- _Instructions for the task_
Go through the following data and transcribe exactly the stretch of lines from the one holding "background: #fef9c3 ->" to the one holding "text: 981568936201 ->", both included.

- _Source records_
────────────────────

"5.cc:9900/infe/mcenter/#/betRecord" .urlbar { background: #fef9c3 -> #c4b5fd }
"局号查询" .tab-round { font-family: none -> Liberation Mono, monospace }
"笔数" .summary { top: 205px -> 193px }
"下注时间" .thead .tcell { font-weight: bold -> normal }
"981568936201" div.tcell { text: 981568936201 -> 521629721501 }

────────────────────

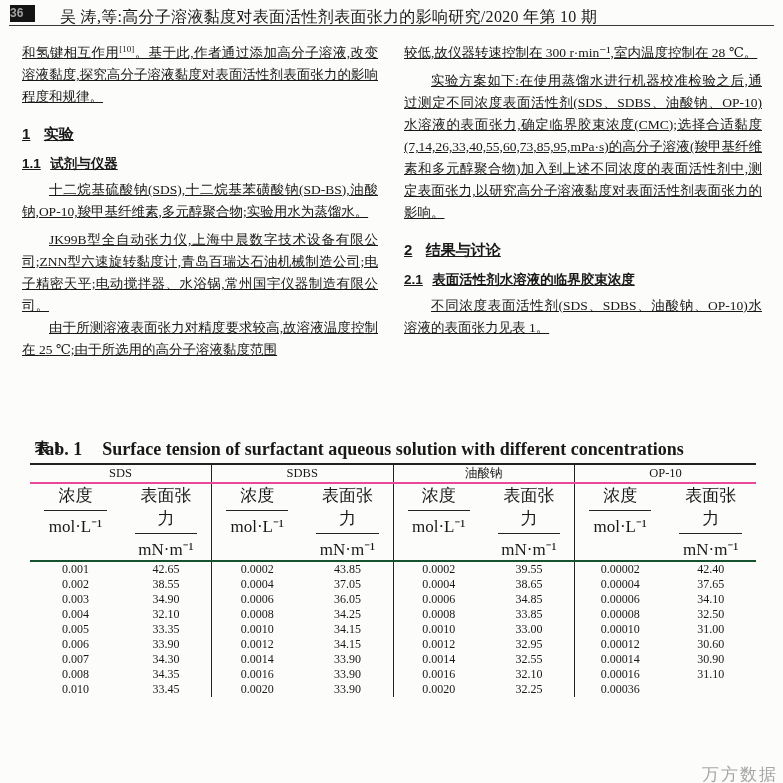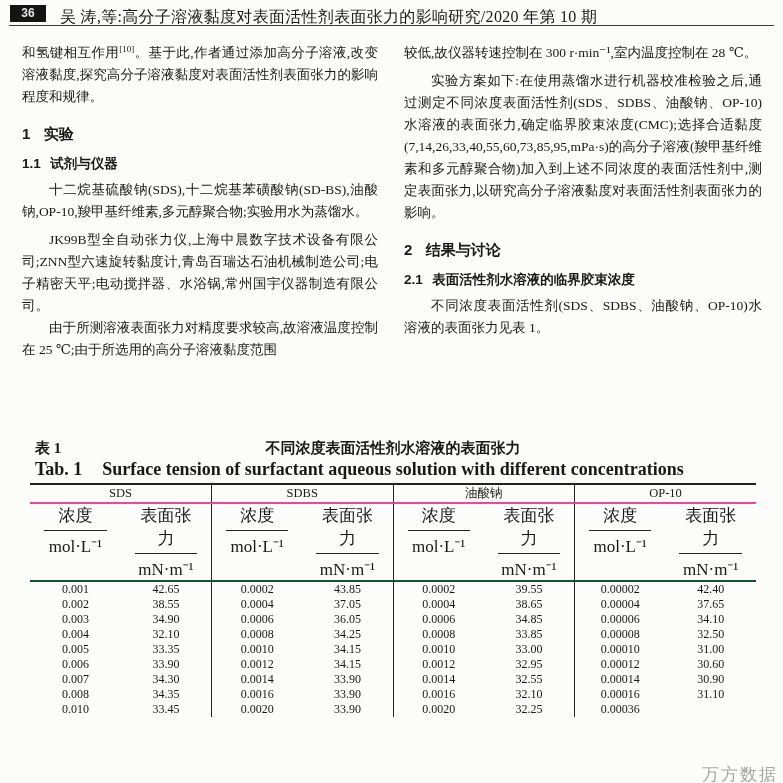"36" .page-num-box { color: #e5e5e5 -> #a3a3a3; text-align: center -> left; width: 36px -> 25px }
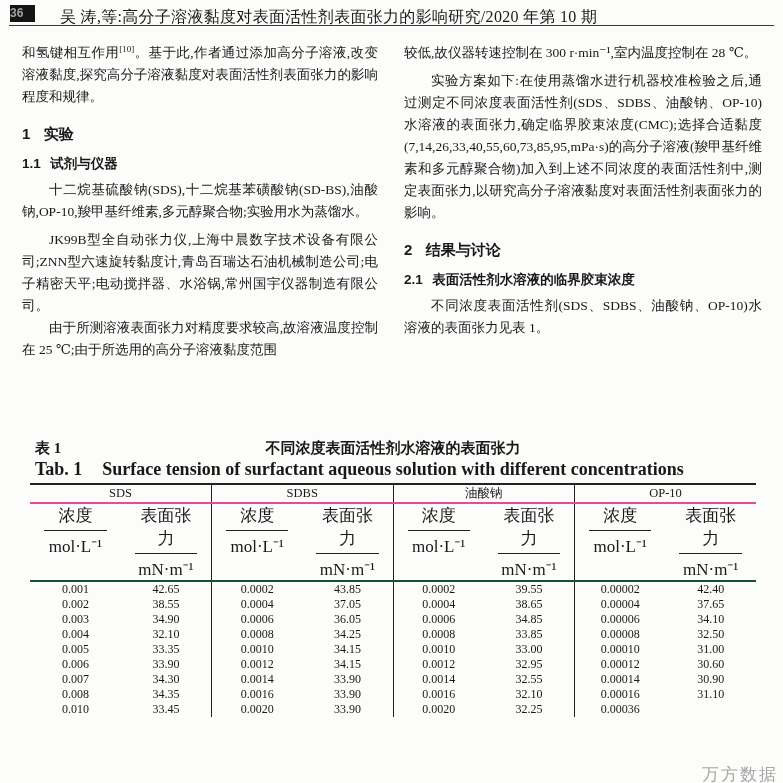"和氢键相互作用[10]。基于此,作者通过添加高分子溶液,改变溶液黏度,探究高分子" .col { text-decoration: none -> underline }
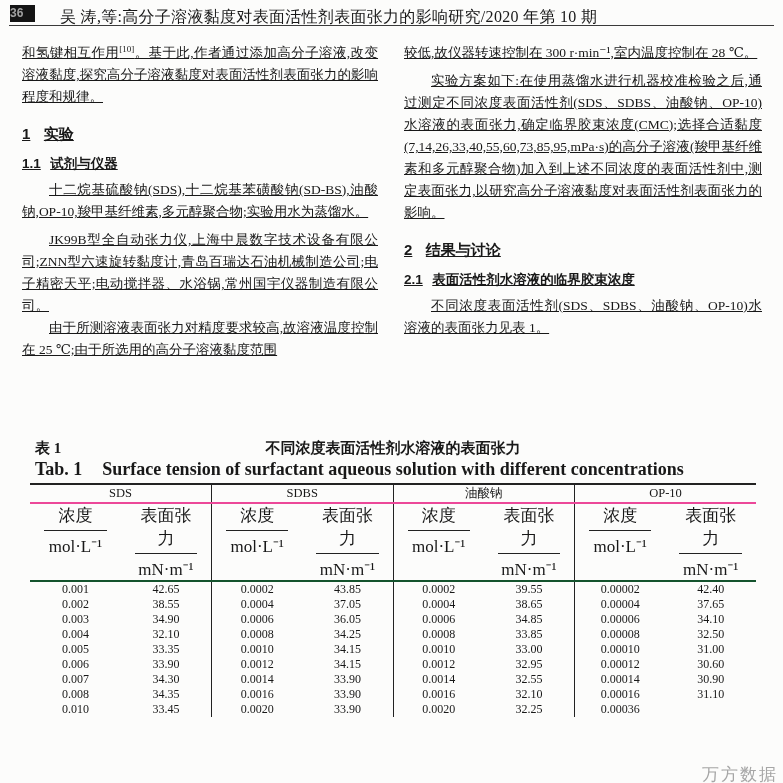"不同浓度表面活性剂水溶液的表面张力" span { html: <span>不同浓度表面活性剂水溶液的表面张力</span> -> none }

────────────────────

- _Written answer_
"5.cc:9900/infe/mcenter/#/betRecord" .urlbar { background: #fef9c3 -> #c4b5fd }
"局号查询" .tab-round { font-family: none -> Liberation Mono, monospace }
"笔数" .summary { top: 205px -> 193px }
"下注时间" .thead .tcell { font-weight: bold -> normal }
"981568936201" div.tcell { text: 981568936201 -> 521629721501 }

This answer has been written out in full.